Каблуков садится на скамейку и с тоской смотрит на унылое здание порта.
. — Д. К., дружище, — раздался вдруг сзади зюзевякинский бас, и Д. К., обернувшись, рухнул в миллионерские объятия.
— Фил, — шептал он, прижавшись к широкой груди Зюзевякина, — Фил Леонидыч, родной…
Через двадцать минут Джон Иванович Каблуков уже восседает в хорошо знакомом шезлонге на палубе яхты «Лизавета», держит в одной руке запотелый бокал водки, смешанной с соком грейпфрута, а в другой — сигару «корона–корона» да ошалело смотрит на Фила Зюзевякина и дочь его Лизавету, суетящихся возле него, как вокруг выходца с того света. Собственно говоря, именно таким он для них и был. Как пропал несколько месяцев назад — будто в воду канул. Нет нигде Каблукова! Зюзевякин даже не ожидал, что исчезновение друга произведет на него столь сильное впечатление, забросил все дела, позабыл про кошань и ушел в запой, да так, что личный врач, здоровенный негр–экстрасенс Аймумбу, посоветовал срочно переменить обстановку. Тут и Лизка объявилась, в очередной раз расплевавшись с очередным ухажером, сняли они с прикола яхту и решили тряхнуть стариной, вчера вечером добрались до Анапы, а тут видишь…
И Зюзевякин обвел рукой горизонт.
— Вижу, — с умилением проговорил Д. К. Слезы навернулись ему на глаза, очистительные, радостные слезы, все та же яхта «Лизавета», все те же, столь им любимые друзья, все то же море и все то же солнце. Вот только сам Джон Иванович стал другим, но это и понятно — пережить такое да не измениться?
— А у тебя–то как дела, Джон Иванович? — с осторожностью в голосе осведомился Зюзевякин.
— У меня? — затянулся сигарным дымом Д. К. — А что тебя конкретно интересует, друг мой?
— Ну, состояние твоего здоровья, к примеру?
— Ха–ха, — прыснул резким смехом Каблуков, — стоит как штырь, хочешь, покажу?
— Хочу, хочу, — закричала восторженно Лизавета, но отец прикрикнул на нее, и стушевалась миллионерская дочка, обиделась, захлопала cвоими длинными ресницами.
— Не сердись, Лизаветушка, — сказал ей Д. К., — мы теперь будем с тобой просто друзьями, ибо не могу я трахать тебя без любви, а люблю я, как оказалось, лишь ее, эту проклятую ведьму, ввергнувшую меня в пучину всех бед.

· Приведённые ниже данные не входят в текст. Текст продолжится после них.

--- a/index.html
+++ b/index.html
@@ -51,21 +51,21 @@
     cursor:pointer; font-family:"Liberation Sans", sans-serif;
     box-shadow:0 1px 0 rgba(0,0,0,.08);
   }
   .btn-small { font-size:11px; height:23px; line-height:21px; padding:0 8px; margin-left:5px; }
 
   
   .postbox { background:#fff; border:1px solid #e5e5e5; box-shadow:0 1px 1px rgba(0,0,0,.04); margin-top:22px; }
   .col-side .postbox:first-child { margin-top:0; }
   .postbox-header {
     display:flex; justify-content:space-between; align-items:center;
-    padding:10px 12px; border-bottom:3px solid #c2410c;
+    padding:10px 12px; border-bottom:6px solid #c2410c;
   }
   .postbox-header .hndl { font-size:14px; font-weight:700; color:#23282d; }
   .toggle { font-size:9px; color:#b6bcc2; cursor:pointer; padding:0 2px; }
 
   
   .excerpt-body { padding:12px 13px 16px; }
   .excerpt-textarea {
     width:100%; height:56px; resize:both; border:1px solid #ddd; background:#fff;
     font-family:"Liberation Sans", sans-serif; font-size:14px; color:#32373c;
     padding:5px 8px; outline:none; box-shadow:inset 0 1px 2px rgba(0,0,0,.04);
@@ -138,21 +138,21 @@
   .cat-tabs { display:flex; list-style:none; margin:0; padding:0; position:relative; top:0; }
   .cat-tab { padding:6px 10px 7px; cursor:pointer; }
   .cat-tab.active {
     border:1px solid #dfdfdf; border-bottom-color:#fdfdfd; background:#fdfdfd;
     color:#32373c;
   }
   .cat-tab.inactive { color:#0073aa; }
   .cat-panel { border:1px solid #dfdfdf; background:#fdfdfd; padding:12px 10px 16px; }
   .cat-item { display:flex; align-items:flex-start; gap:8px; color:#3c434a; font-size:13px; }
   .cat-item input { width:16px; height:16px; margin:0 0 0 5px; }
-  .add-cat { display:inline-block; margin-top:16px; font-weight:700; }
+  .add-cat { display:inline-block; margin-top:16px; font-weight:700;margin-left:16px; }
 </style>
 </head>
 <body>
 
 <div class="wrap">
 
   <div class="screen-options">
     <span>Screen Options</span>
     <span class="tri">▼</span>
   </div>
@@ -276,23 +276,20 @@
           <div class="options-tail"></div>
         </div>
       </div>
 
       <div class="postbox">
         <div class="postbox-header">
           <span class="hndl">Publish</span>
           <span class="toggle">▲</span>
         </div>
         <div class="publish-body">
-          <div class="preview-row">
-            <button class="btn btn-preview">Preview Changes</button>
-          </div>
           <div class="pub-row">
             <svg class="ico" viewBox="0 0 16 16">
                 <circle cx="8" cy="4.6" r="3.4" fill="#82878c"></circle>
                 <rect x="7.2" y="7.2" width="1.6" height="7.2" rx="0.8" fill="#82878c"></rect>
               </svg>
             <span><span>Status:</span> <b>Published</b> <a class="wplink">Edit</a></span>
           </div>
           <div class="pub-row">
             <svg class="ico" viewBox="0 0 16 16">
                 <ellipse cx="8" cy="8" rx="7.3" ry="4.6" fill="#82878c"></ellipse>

Ввергнувшую, вылечившую и вновь исчезнувшую, но я найду ее, — расходился во всю мощь своих легких Д. И. Каблуков, — найду, и тогда мы еще посмотрим, чья возьмет!
— Успокойся, Джон Иванович, — взмолилась Лизавета, перестав хлопать ресницами и вытерев слезы, — не любишь меня, так и ладно, была бы честь, как это говорится, предложена, но на нет и суда нет, друзьями, — что же, давай, останемся друзьями, но только поцелуй меня еще разок, а?
Каблуков встал из шезлонга, подошел к Лизавете, наклонился, облапил ее и поцеловал, да так, что Лизка аж взвизгнула, а потом, успокоившись окончательно, пошла на камбуз, заниматься по старой памяти обедом, Д. К. же, запалив новую «корону–корону», стал рассказывать Филу Зюзевякину о всех тех чудесных и необычных приключениях, которые таким волшебным образом закончились его исцелением в объятиях страстной Дориды вчерашним вечером, почти десять веков назад, на самой окраине когда–то процветавшего греческого поселения на берегу Понта Эвксинского, то есть здесь, на берегу анапской бухты, в районе краснодарского побережья Черного моря.
— Изумительно, — говорит ему Зюзевякин и предлагает отпраздновать событие бутылкой шампанского.